Pada akhir tahun 2016 ini ada berita besar, majalah-majalah yang dulunya booming sekarang gulung tikar. Ada majalah Kawanku dan Chip. Kawanku adalah majalah remaja yang cukup populer di tahun 90-an dan awal 2000-an. Sedangkan Chip bisa jadi satu-satunya majalah komputer yang memberikan informasi penting mengenai komputer maupun teknologi. Total ada 8 majalah yang tutup, semuanya di bawah penerbit Kompas Gramedia.

Di era digital seperti sekarang, sangat sulit untuk terus menopang majalah fisik semata. Beberapa majalah pun tetap hidup dengan cara mau nggak mau mengeluarkan konten versi digital. Membaca majalah ataupun buku secara digital memang ada plus minus-nya. Lo nggak akan merasakan memegang buku secara fisik, menghirup aroma kertas dan sensasi membalik buku. Tetapi keuntungannya lo dengan mudah membaca dimana-mana dan akan tersimpan rapi.

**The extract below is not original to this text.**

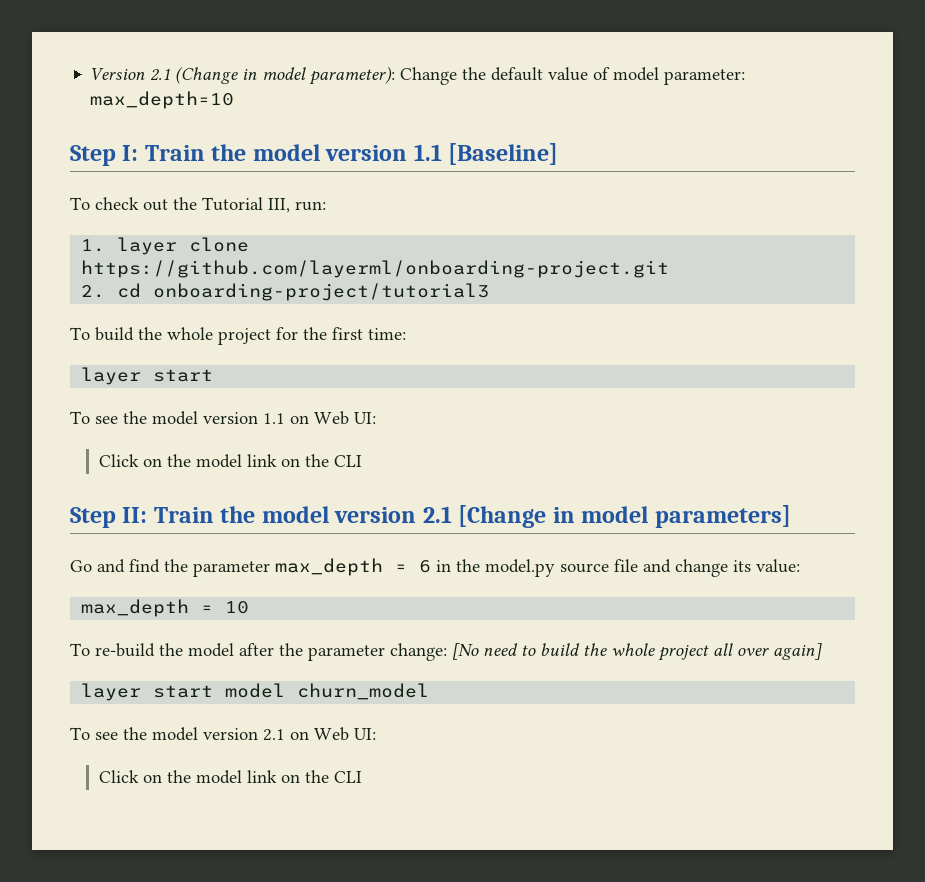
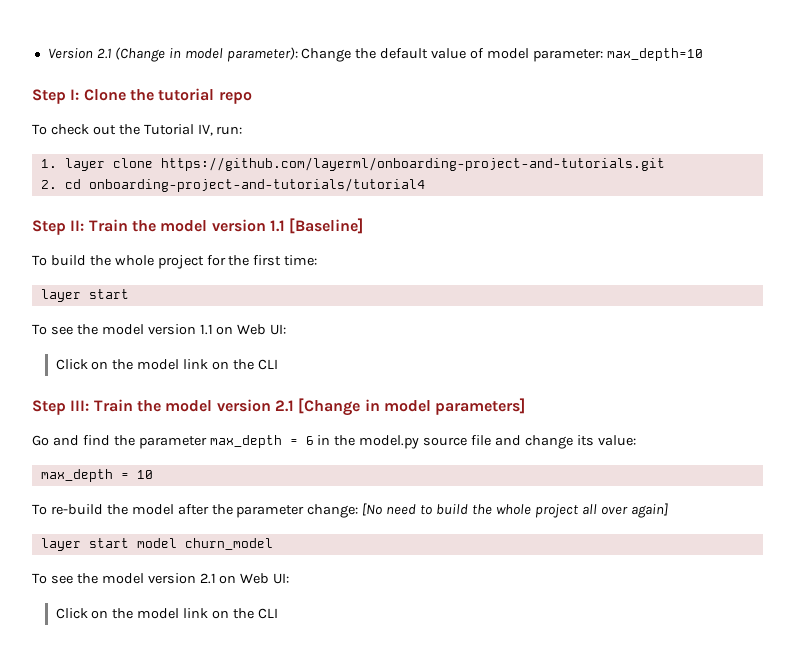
(139, 153) none -> [83,88,252,104] [32,124,243,136] [40,157,665,171] [40,178,425,192] [32,220,85,235] Clone the tutorial repo // To check out the Tutorial IV, run: // 1. layer clone https://github.com/layerml/onboarding-project-and-tutorials.git // 2. cd onboarding-project-and-tutorials/tutorial4 // Step II:
[70,197,326,213] [81,237,250,255] [81,260,670,278] [81,283,490,301] // To check out the Tutorial III, run: // 1. layer clone https://github.com/layerml/onboarding-project.git // 2. cd onboarding-project/tutorial3 -> (364, 226) none
[122,507,148,523] II: -> [70,400,90,411] III:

Jika dilihat secara keseluruhan, polemik antara fisik dan digital ini bukan masalah medium semata. Tetapi apakah tingkat membaca di Indonesia ini bisa naik jikalau para penerbit ini menghentikan majalah cetak dan beralih ke digital? Kalau lo sendiri nih Urbaners, lebih setuju membaca lewat fisik atau digital?